Collected data entries
»»
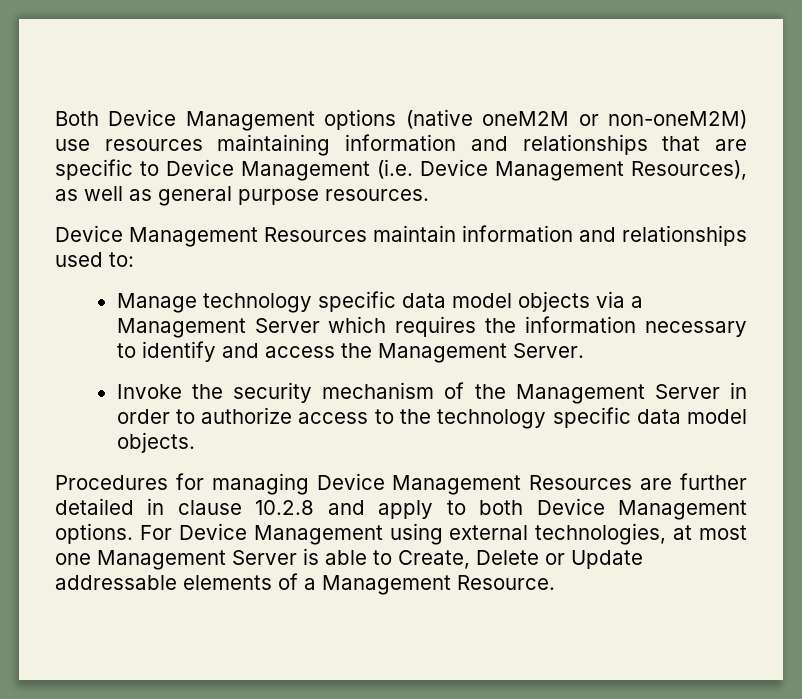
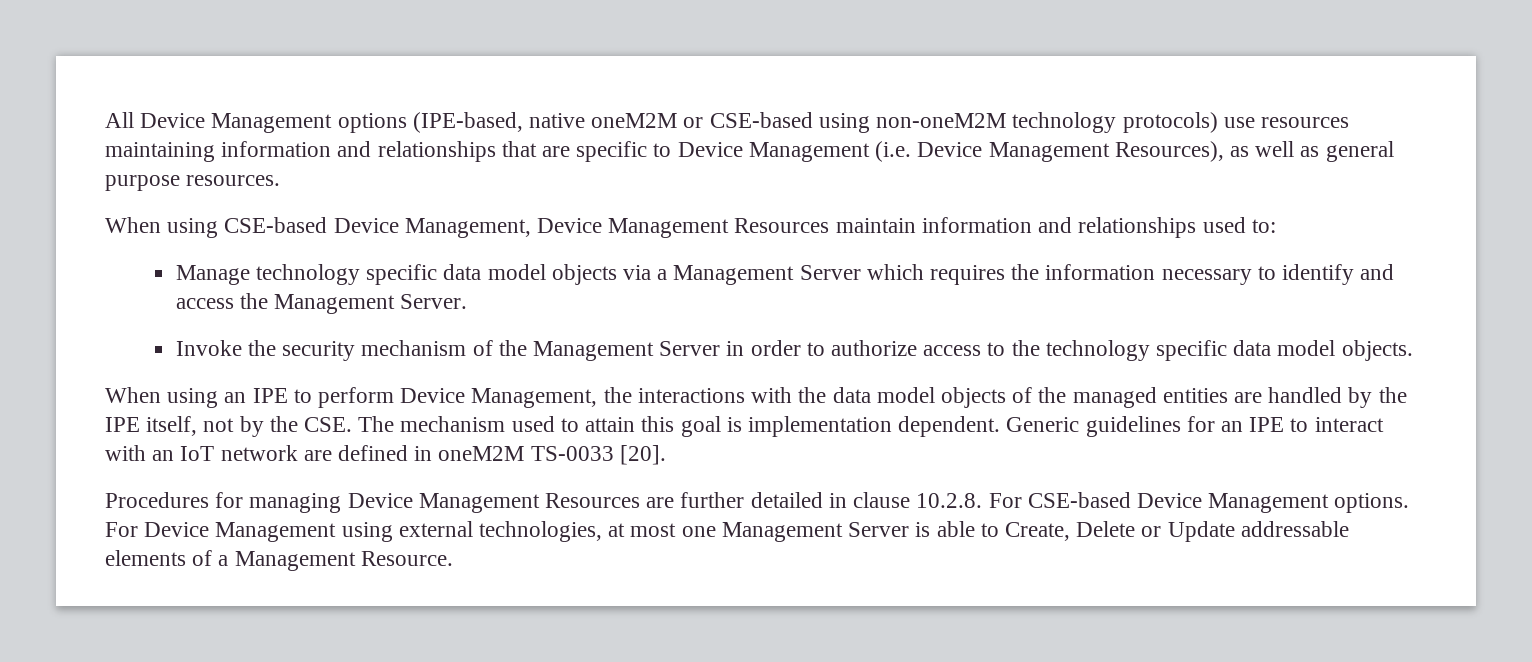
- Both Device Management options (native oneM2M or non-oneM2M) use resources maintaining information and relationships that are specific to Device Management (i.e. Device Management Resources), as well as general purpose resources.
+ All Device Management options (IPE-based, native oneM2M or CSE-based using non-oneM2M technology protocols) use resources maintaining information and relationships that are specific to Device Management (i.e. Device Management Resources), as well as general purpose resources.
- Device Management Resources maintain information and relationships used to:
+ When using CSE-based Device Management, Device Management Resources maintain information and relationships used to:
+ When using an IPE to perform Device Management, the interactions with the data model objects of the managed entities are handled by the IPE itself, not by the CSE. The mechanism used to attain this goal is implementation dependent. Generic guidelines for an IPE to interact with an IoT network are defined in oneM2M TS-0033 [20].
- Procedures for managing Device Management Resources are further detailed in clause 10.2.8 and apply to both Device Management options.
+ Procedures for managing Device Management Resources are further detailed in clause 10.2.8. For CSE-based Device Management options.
««
»»
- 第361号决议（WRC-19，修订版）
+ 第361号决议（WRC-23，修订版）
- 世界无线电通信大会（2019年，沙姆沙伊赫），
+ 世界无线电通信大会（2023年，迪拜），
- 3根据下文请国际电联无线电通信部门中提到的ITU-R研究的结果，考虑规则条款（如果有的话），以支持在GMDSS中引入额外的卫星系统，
««
TASK OBJECTIVE
In the records above, the line with "When using CSE-based" marks the start and the line with "CSE-based Device Management options." marks the end; copy that stretch exactly, both lines included, and nothing else.

EXERCISE OUTPUT
+ When using CSE-based Device Management, Device Management Resources maintain information and relationships used to:
+ When using an IPE to perform Device Management, the interactions with the data model objects of the managed entities are handled by the IPE itself, not by the CSE. The mechanism used to attain this goal is implementation dependent. Generic guidelines for an IPE to interact with an IoT network are defined in oneM2M TS-0033 [20].
- Procedures for managing Device Management Resources are further detailed in clause 10.2.8 and apply to both Device Management options.
+ Procedures for managing Device Management Resources are further detailed in clause 10.2.8. For CSE-based Device Management options.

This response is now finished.